## The problem
Within the listing below, give again exactly the lines between the one containing "font-size: 28px ->" and the one containing "none -> <div><span>•", inclusive, pictures left aside.

## Record set
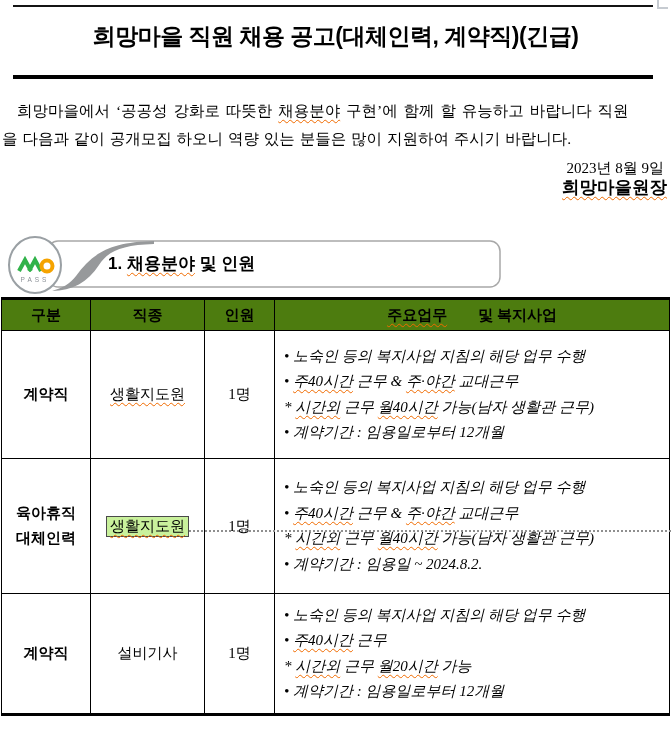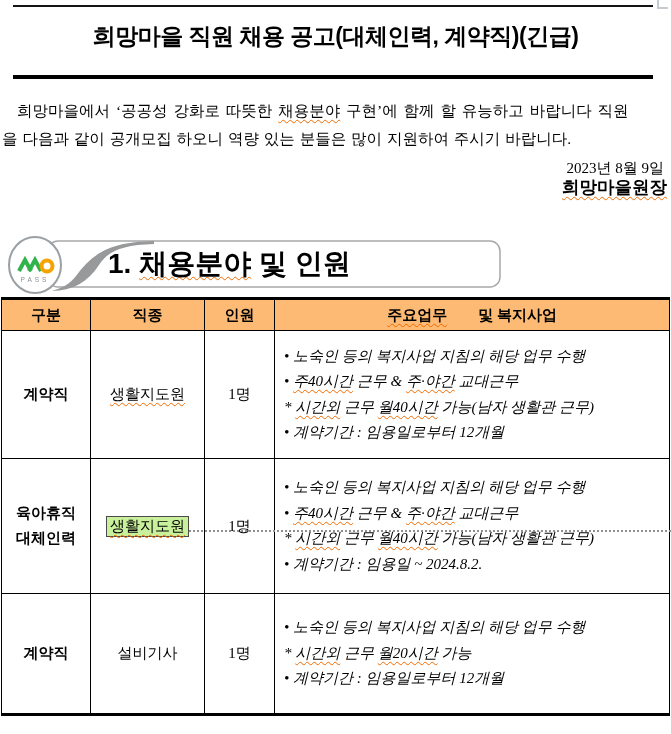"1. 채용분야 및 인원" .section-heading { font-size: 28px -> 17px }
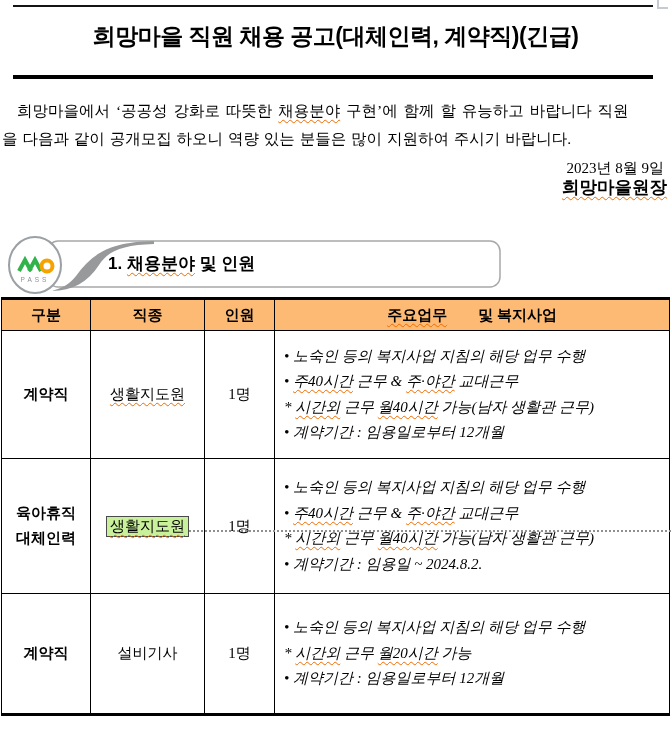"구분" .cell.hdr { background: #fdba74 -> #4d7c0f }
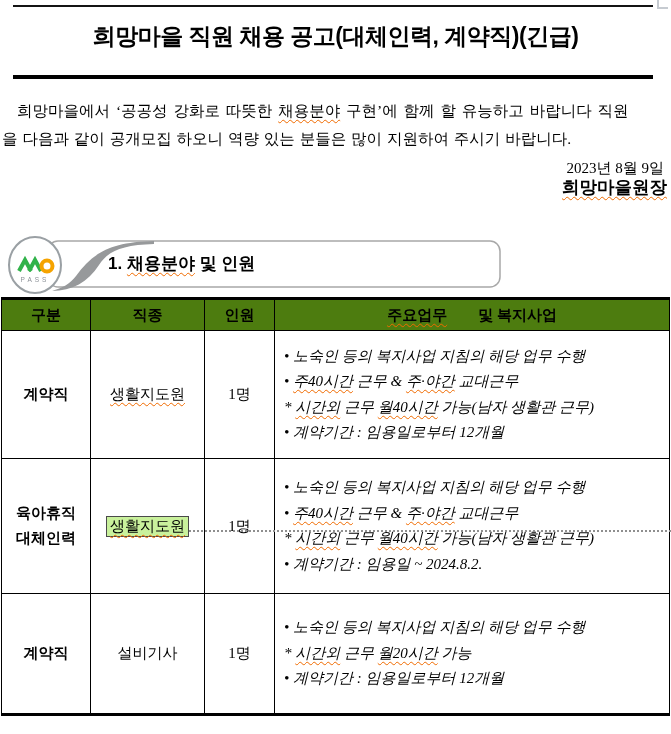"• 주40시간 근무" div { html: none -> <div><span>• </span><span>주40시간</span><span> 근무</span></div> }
==
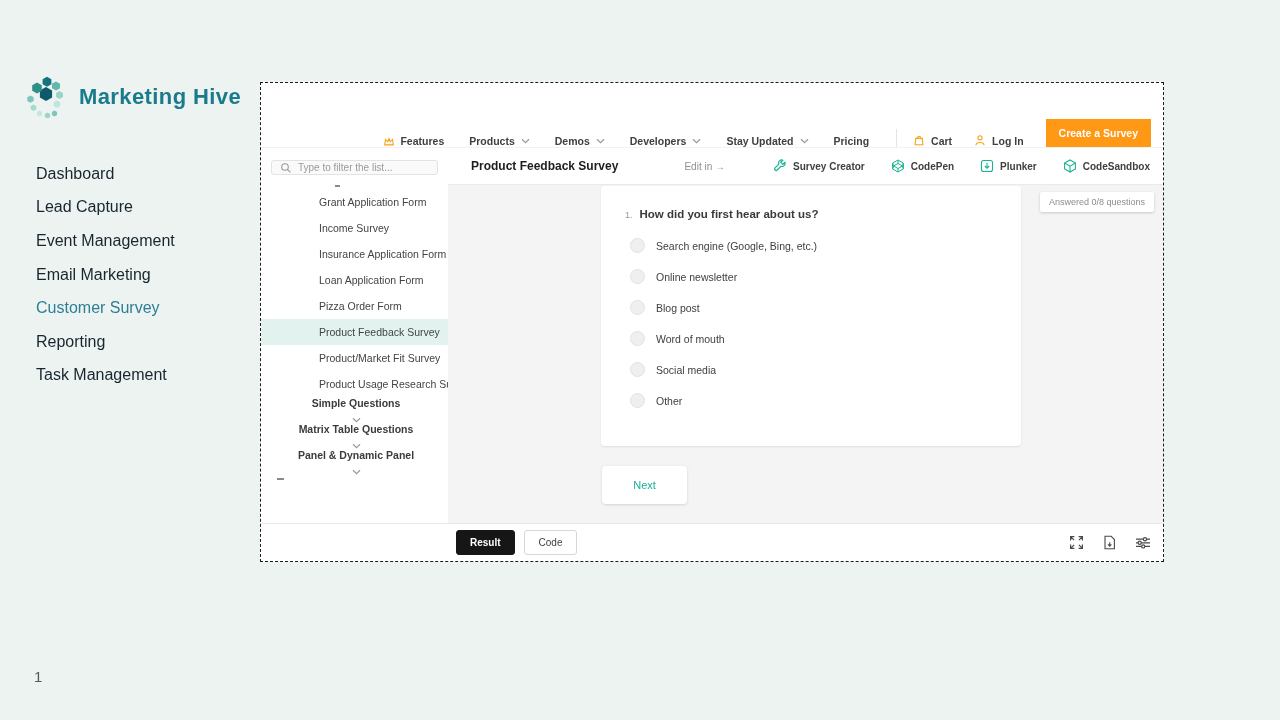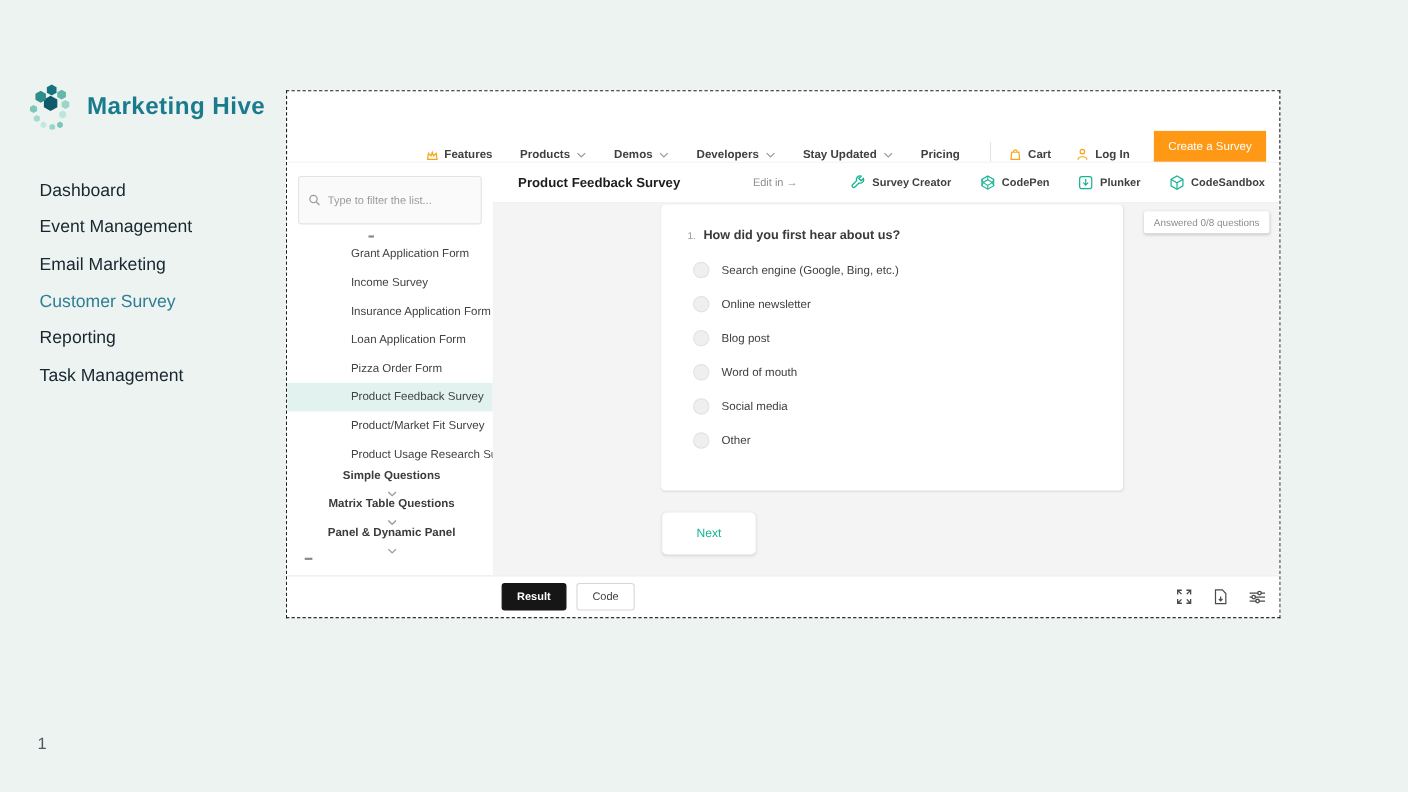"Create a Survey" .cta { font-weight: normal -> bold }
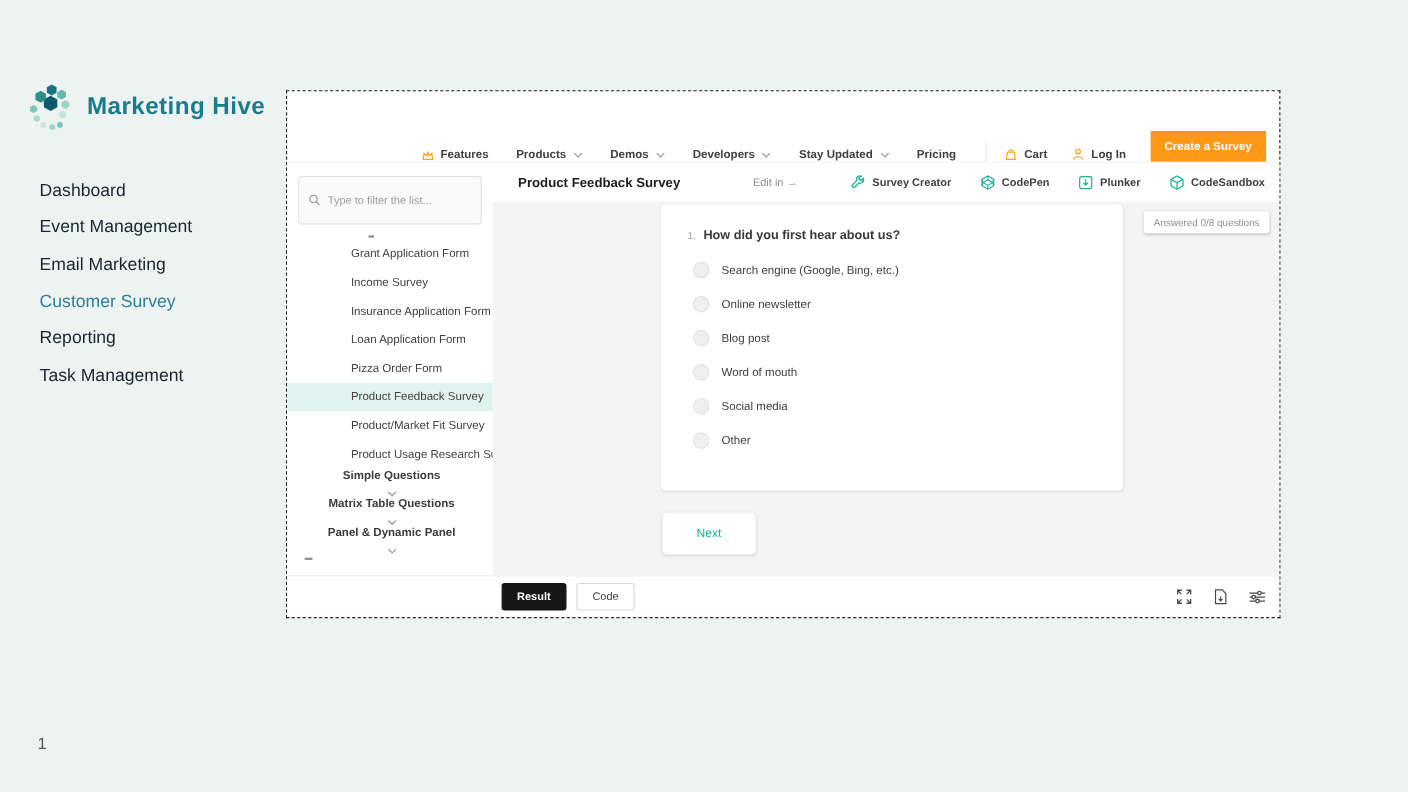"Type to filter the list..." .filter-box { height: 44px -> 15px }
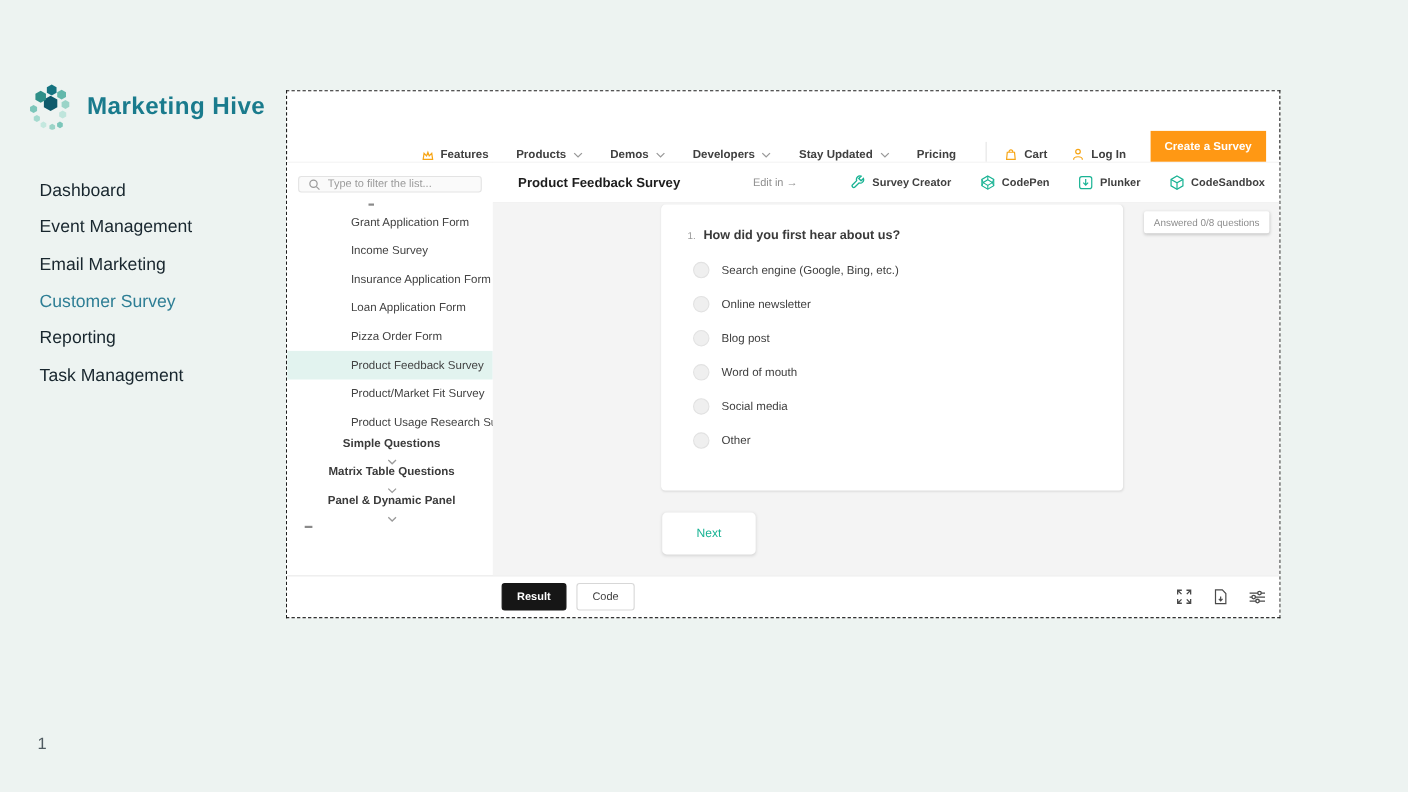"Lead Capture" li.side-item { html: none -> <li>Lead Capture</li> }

## Result for this exercise
"1. 채용분야 및 인원" .section-heading { font-size: 28px -> 17px }
"구분" .cell.hdr { background: #fdba74 -> #4d7c0f }
"• 주40시간 근무" div { html: none -> <div><span>• </span><span>주40시간</span><span> 근무</span></div> }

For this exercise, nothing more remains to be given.